◆ **TASK PROMPT**:
The lines to be extracted begin at the line containing "font-size: 14px ->" and end at the last line of the data below; copy them exactly and leave out the pictures.

◆ **DATASET EXTRACT**:
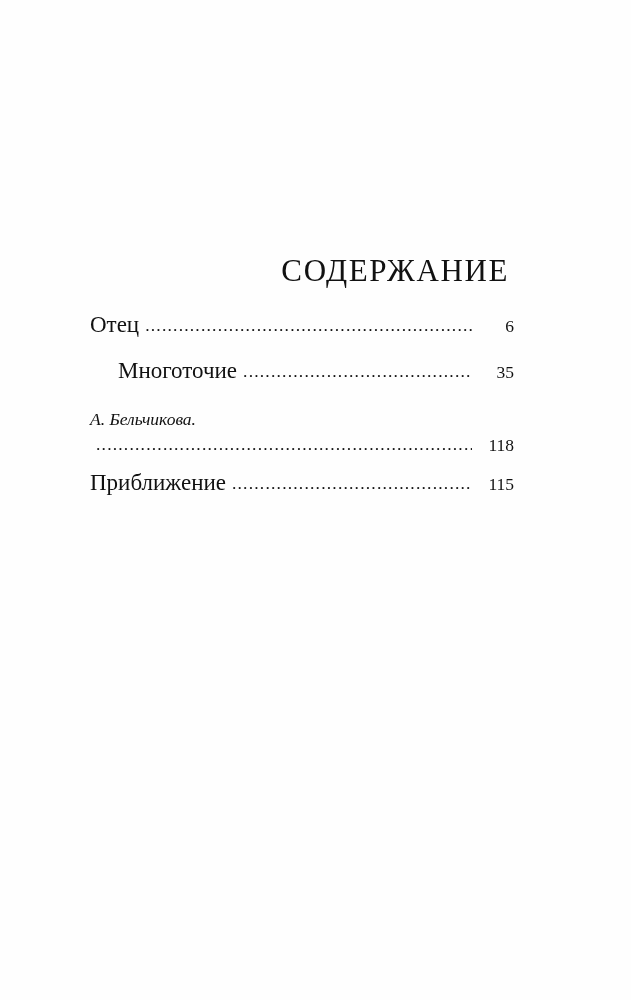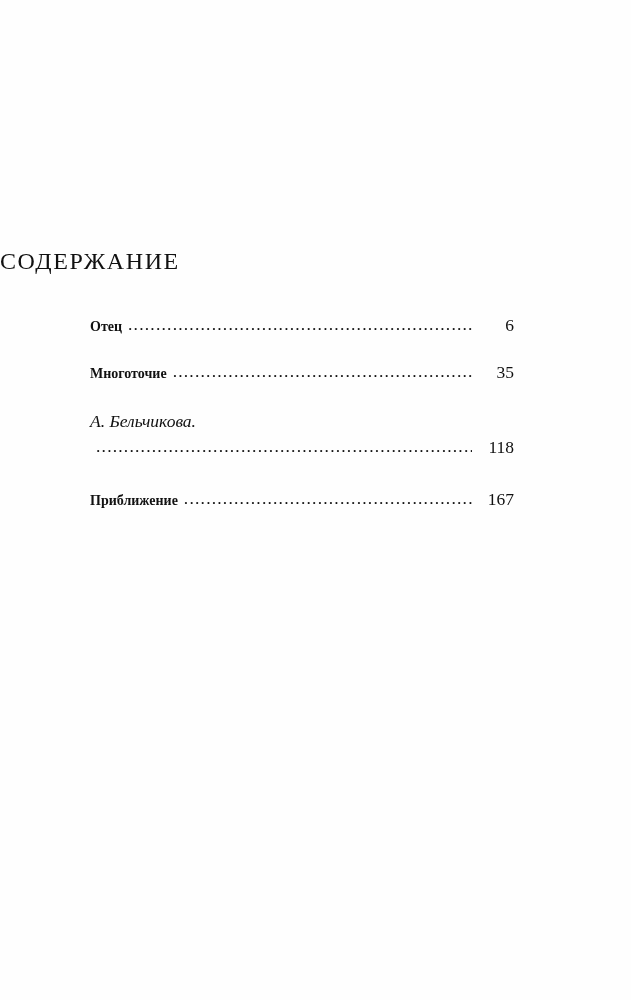"СОДЕРЖАНИЕ" .toc-title { font-size: 24px -> 31px; text-align: left -> right }
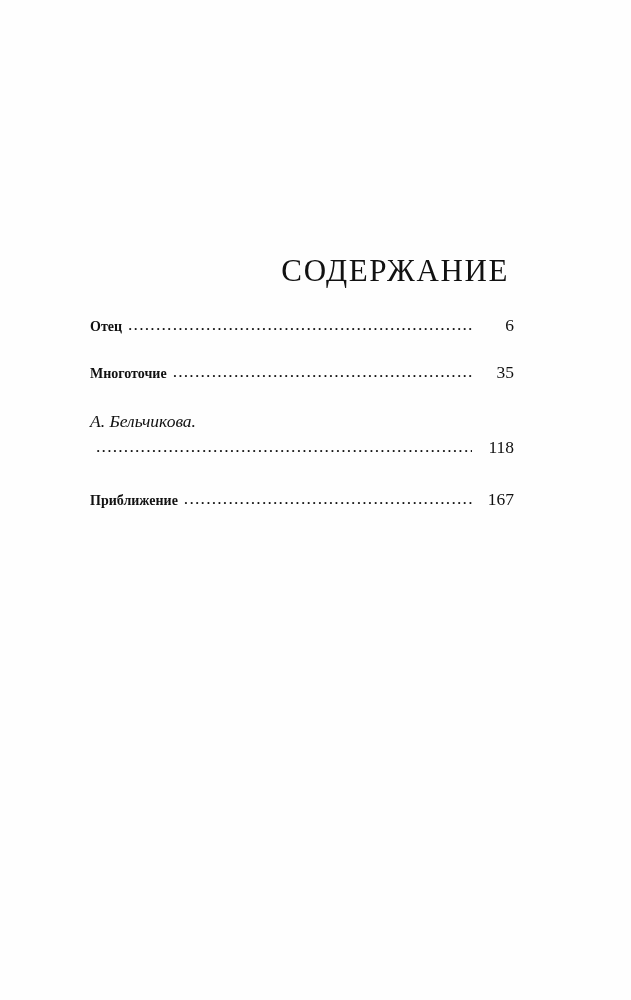"Отец" .entry-title { font-size: 14px -> 23px; font-weight: bold -> none }
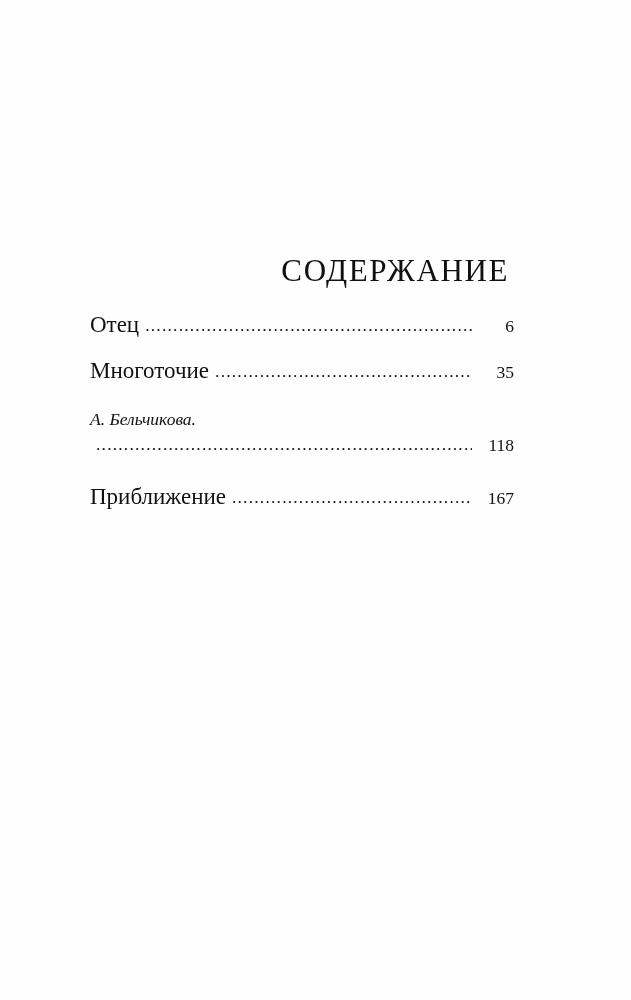"Многоточие" .entry-2 { margin-left: none -> 28px }
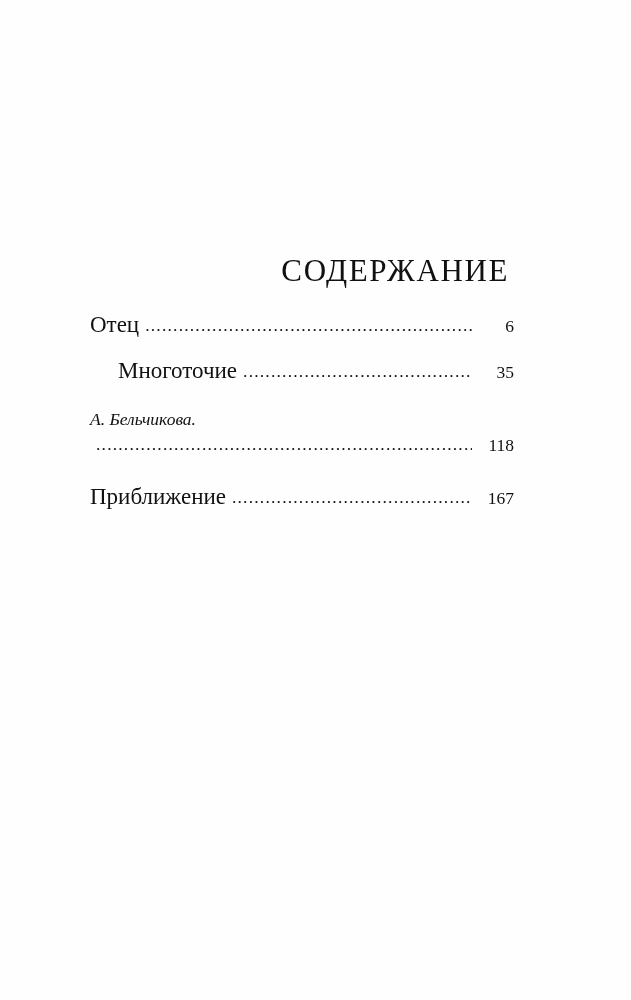"А. Бельчикова." .entry-3 { margin-bottom: 26px -> 12px }
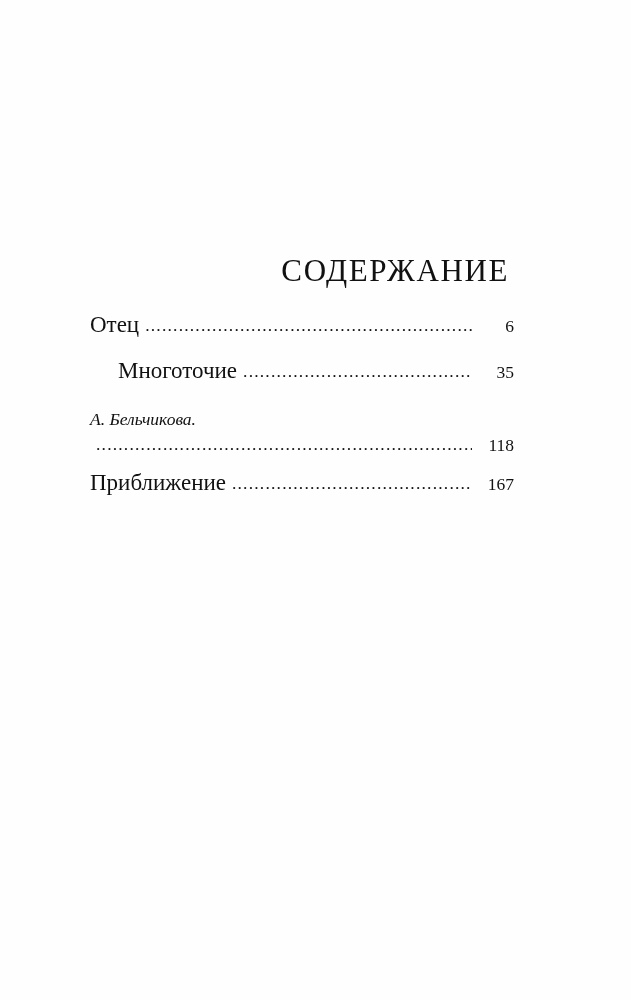"167" span.entry-page { text: 167 -> 115 }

◆ **WRITTEN ANSWER**:
"Отец" .entry-title { font-size: 14px -> 23px; font-weight: bold -> none }
"Многоточие" .entry-2 { margin-left: none -> 28px }
"А. Бельчикова." .entry-3 { margin-bottom: 26px -> 12px }
"167" span.entry-page { text: 167 -> 115 }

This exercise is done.